By the worm, June 14, 2011 at 9:55 am Link to this comment

Mike,
This is the worm. Thanks for the note.
As for the ‘but Im going to vote for Obama’, I think the operative word here is
‘for’. Most people I know are going to vote ‘against’ the Republican, who ever it
is.
But that’s different than voting ‘for’ Obama.

The ‘for’ implies that I will send campaign contributions, talk it up, maybe go
door to door, etc.  The ‘against’ means when voting day comes, I’ll trudge to the
machine and punch something other than Mitt Romney.

There will likely be a lot of ‘other than Mitt Romney’ around .... i.e. there will be
other ways to vote ‘against’ the Republicans.

That’s were Obama will feel it. Fewer campaign funds, fewer people talking him
up, fewer volunteers, .... There will for sure be fewer youth, fewer Latinos,
fewer working class folks, etc coming out for Obama, because they’ve been
confronted with such disappointment and rebuke by the person they voted for.

Yes, I agree some will say ‘but Im voting for him anyway’. An increasing number
will simply do nothing or find other ways to vote ‘against’ the Republicans.
Foolish though some will say it is to vote third party, you have to concede that
proved to be foolish to vote for Obama.

Report this

By felicity, June 14, 2011 at 9:45 am Link to this comment

mrfreeze - I happen to live (by a fortunate fluke) in
a wealthy Southern California beach community filled
with very rich people the majority of whom are no
where close to financial insolvency. The only
“political power” they need to maintain/grow their
wealth is for the political power base to keep doing
what it’s doing - which, as you imply for different
reasons, is hardly an impetus for revolution.
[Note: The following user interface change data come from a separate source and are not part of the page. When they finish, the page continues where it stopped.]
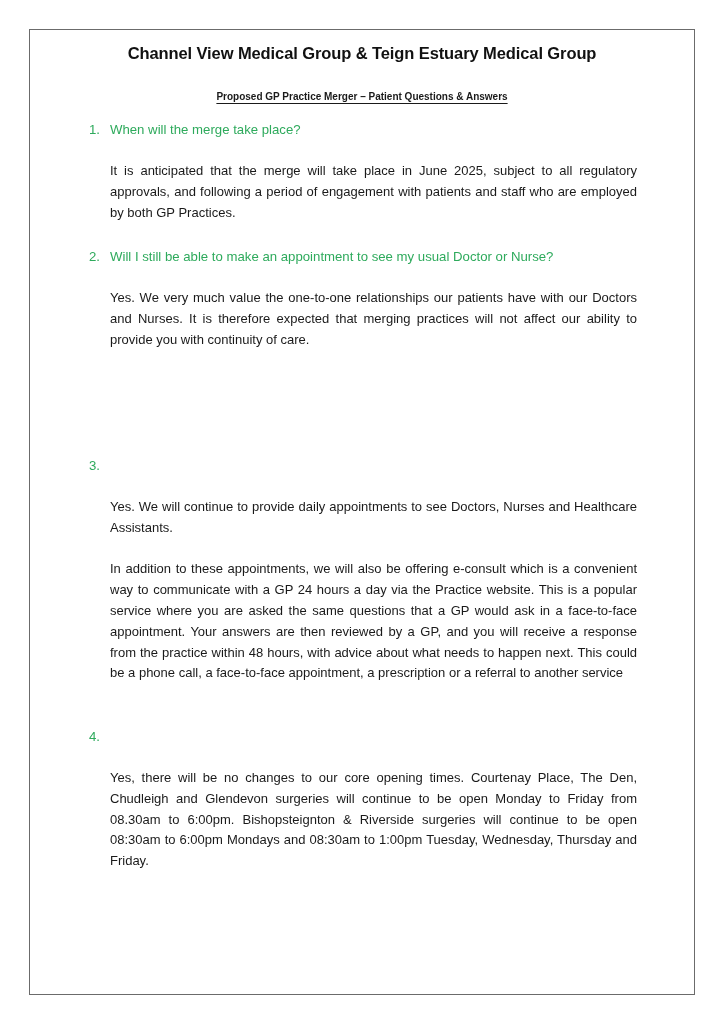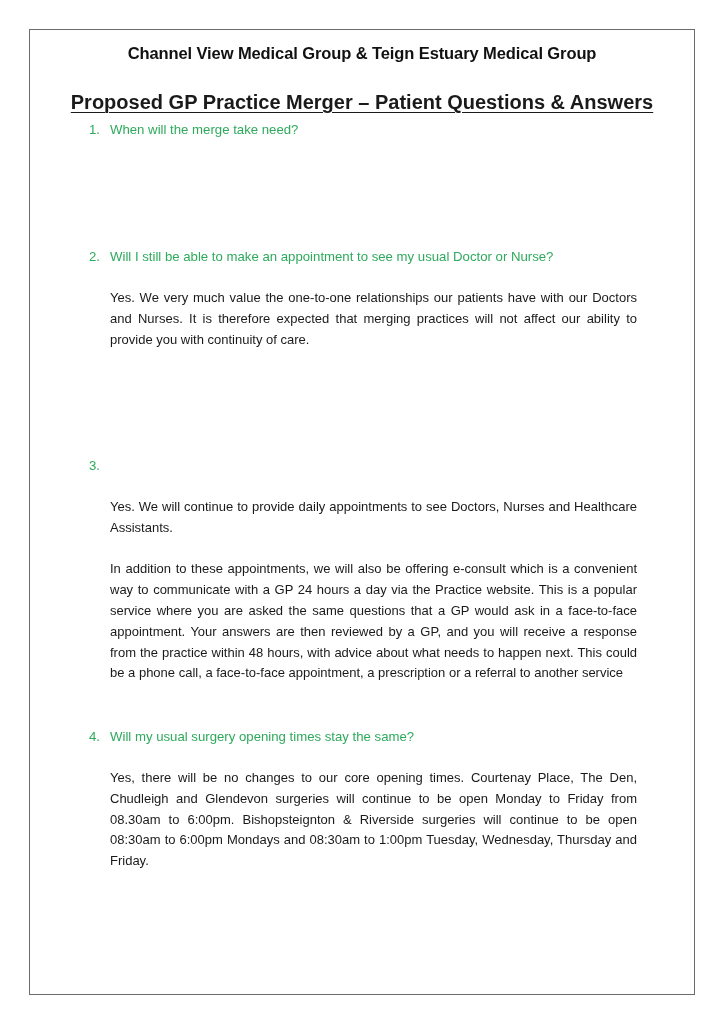--- a/index.html
+++ b/index.html
@@ -32,21 +32,21 @@
       font-weight: bold;
       letter-spacing: -0.1px;
       color: #111111;
     }
     .doc-subtitle {
       position: absolute;
       left: 0;
       top: 91px;
       width: 724px;
       text-align: center;
-      font-size: 20px;
+      font-size: 10px;
       color: #1a1a1a;
     }
     .doc-subtitle span {
       text-decoration: underline;
       text-underline-offset: 3px;
       text-decoration-thickness: 1px;
     }
     .qa {
       position: absolute;
       left: 89px;
@@ -81,23 +81,24 @@
 
 <h1 class="doc-title">Channel View Medical Group &amp; Teign Estuary Medical Group</h1>
 
 <h2 class="doc-subtitle">
   <span>Proposed GP Practice Merger – Patient Questions &amp; Answers</span>
 </h2>
 
 <section class="qa" style="top:121px;">
   <div class="question">
     <span class="num">1.</span>
-    <span>When will the merge take need?</span>
+    <span>When will the merge take place?</span>
   </div>
   <div class="q-gap"></div>
+  <p class="answer">It is anticipated that the merge will take place in June 2025, subject to all regulatory approvals, and following a period of engagement with patients and staff who are employed by both GP Practices.</p>
 </section>
 
 <section class="qa" style="top:248px;">
   <div class="question">
     <span class="num">2.</span>
     <span>Will I still be able to make an appointment to see my usual Doctor or Nurse?</span>
   </div>
   <div class="q-gap"></div>
   <p class="answer">Yes. We very much value the one-to-one relationships our patients have with our Doctors and Nurses. It is therefore expected that merging practices will not affect our ability to provide you with continuity of care.</p>
 </section>
@@ -107,17 +108,16 @@
     <span class="num">3.</span>
   </div>
   <div class="q-gap"></div>
   <p class="answer">Yes. We will continue to provide daily appointments to see Doctors, Nurses and Healthcare Assistants.</p>
   <p class="answer">In addition to these appointments, we will also be offering e-consult which is a convenient way to communicate with a GP 24 hours a day via the Practice website. This is a popular service where you are asked the same questions that a GP would ask in a face-to-face appointment.  Your answers are then reviewed by a GP, and you will receive a response from the practice within 48 hours, with advice about what needs to happen next.  This could be a phone call, a face-to-face appointment, a prescription or a referral to another service</p>
 </section>
 
 <section class="qa" style="top:728px;">
   <div class="question">
     <span class="num">4.</span>
-    <span>Will my usual surgery opening times stay the same?</span>
   </div>
   <div class="q-gap"></div>
   <p class="answer">Yes, there will be no changes to our core opening times. Courtenay Place, The Den, Chudleigh and Glendevon surgeries will continue to be open Monday to Friday from 08.30am to 6:00pm.  Bishopsteignton &amp; Riverside surgeries will continue to be open 08:30am to 6:00pm Mondays and 08:30am to 1:00pm Tuesday, Wednesday, Thursday and Friday.</p>
 </section>
 
 </body></html>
(If it’s any consolation to the have-nots, I’ve never
lived among so many unhappy, nasty, miserable, angry,
belligerent people as most of those who presently
live around me.)

Report this

By John Drabble, June 14, 2011 at 6:25 am Link to this comment
(Unregistered commenter)

In four decades of voting I never had as much enthusiasm for a candidate as I did for Obama. Today, I deeply regret my vote for him, not because it would have been better had I voted for McCain, but because I allowed myself to hope and believe and , once again, have been betrayed. Obama has continued and, even, expanded the Bush Administration polices that I despised. I won’t be fooled again. If that means I have to write in none-of-the-above, so be it. I will not vote for a candidate who is destroying my constitutional liberties while making war on civilians around the world. I am a liberal. Obama is not!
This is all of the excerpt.